MCLA-117 activates the patient’s own immune system by simultaneously binding to the CLEC12A molecule expressed by AML tumor cells and the CD3 molecule expressed by T cells. CLEC12A is a myeloid differentiation antigen that is expressed on 90-95% of de novo and relapsed AML cases and is selectively expressed on leukemic stem cells.
Co-incubation of patients´ resting T cells and AML tumor cells via MCLA-117 resulted in efficient tumor cell lysis, i.e. the potent killing of cancerous AML cells. By introducing mutations in the heavy chain constant region CH2 domain, Merus was able to develop an antibody that in peripheral blood mononuclear cell (PBMC) assays prevented the release of non-specific, pro-inflammatory cytokines, while retaining its full capacity to induce T cell-mediated elimination of AML tumor cells.
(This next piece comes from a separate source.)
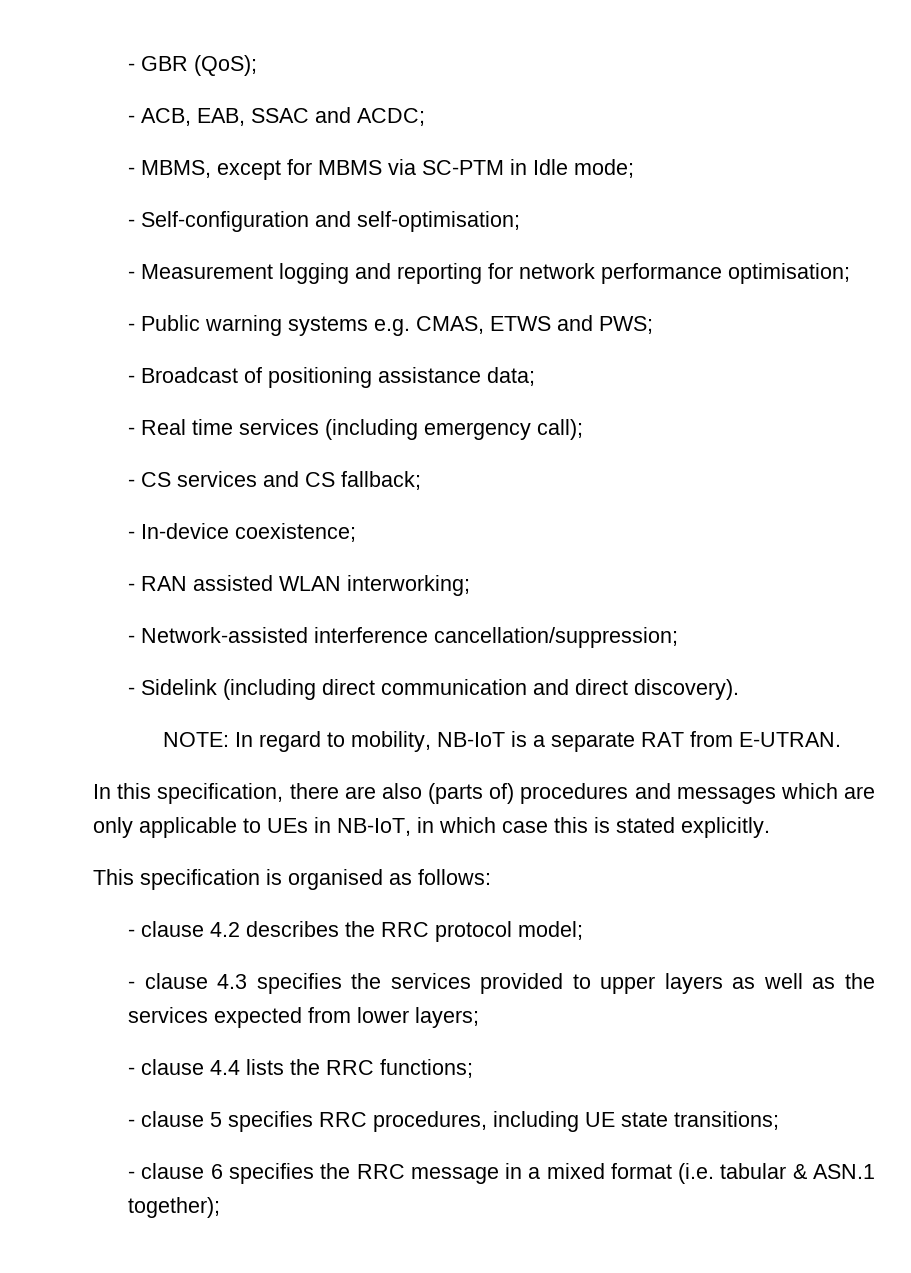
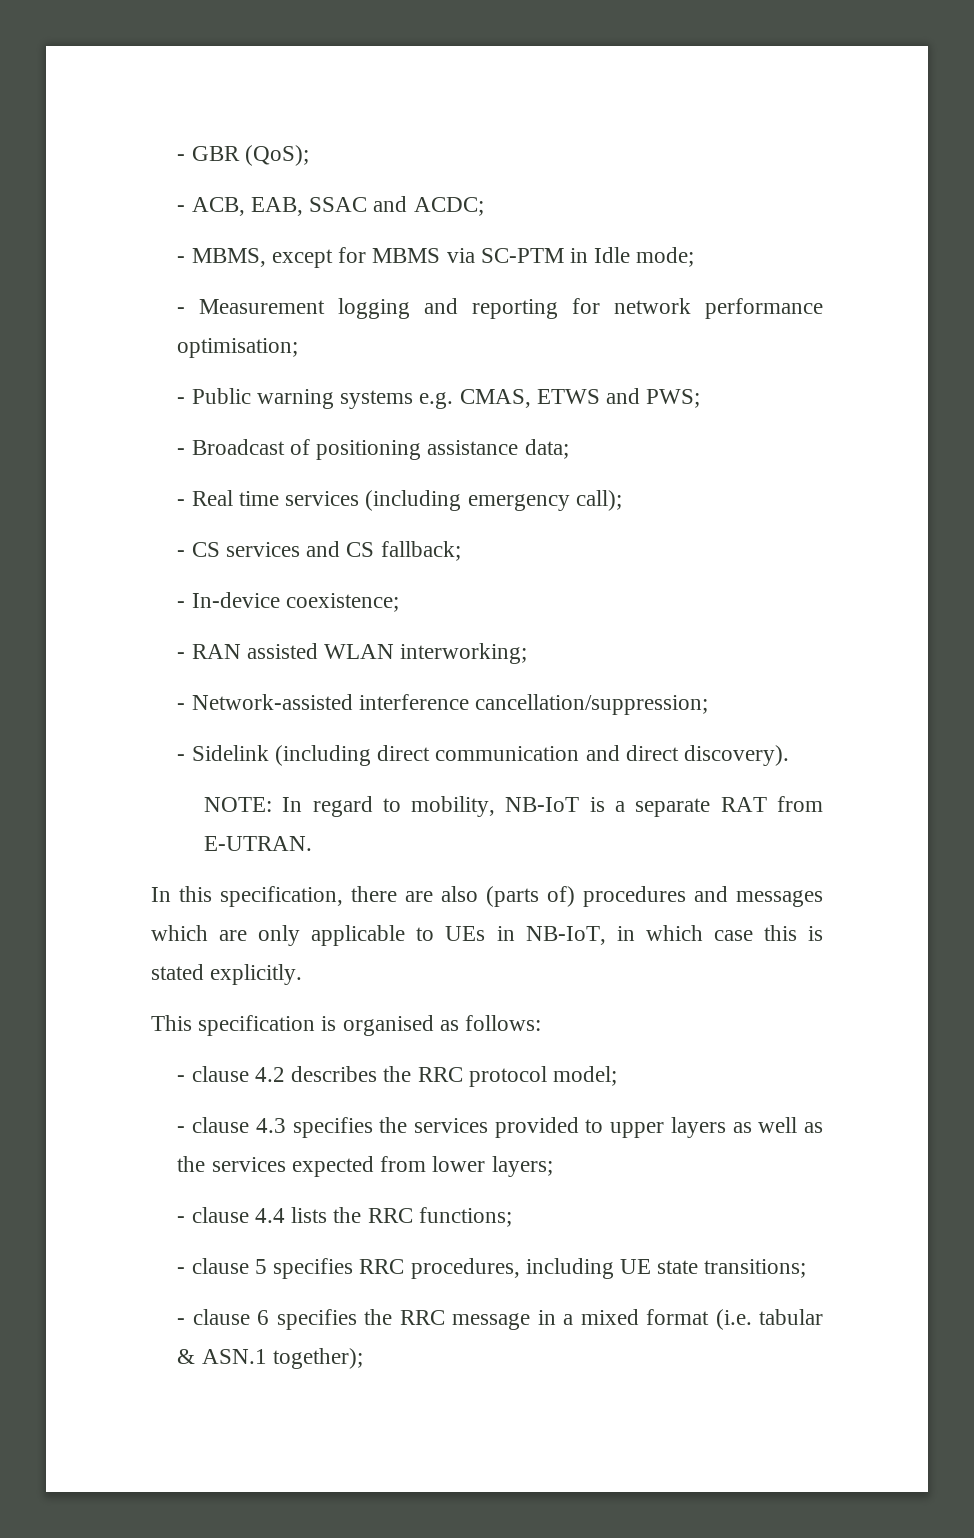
- - Self-configuration and self-optimisation;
The MCLA-117 antibody is based on Merus’ proprietary Biclonics™ ENGAGE platform. Human bispecific antibodies from this platform can be manufactured and administered like conventional, full-length IgG molecules, thereby providing for high yield, good stability and a long serum half-life.
“The data we have generated with MCLA-117 so far clearly show that the compound can efficiently eradicate AML tumor cells. Most importantly, the compound can also destroy tumor-inducing cancer stem cells which are the main cause for relapse,” said Lex Bakker, Chief Development Officer of Merus. “In addition, we have designed MCLA-117 to prevent undesired side-effects triggered by cytokine release, which makes it a safe candidate for potent, targeted cancer therapy.”
“Based on the favorable research and preclinical data, we are looking forward to moving MCLA-117 into clinical development next year,” added Ton Logtenberg, Chief Executive Officer of Merus. “As MCLA-117 was selected from large panels of common light chain human monoclonal antibodies that were screened for both functional and developmental characteristics, we are convinced that we have identified the best clinical candidate for AML.”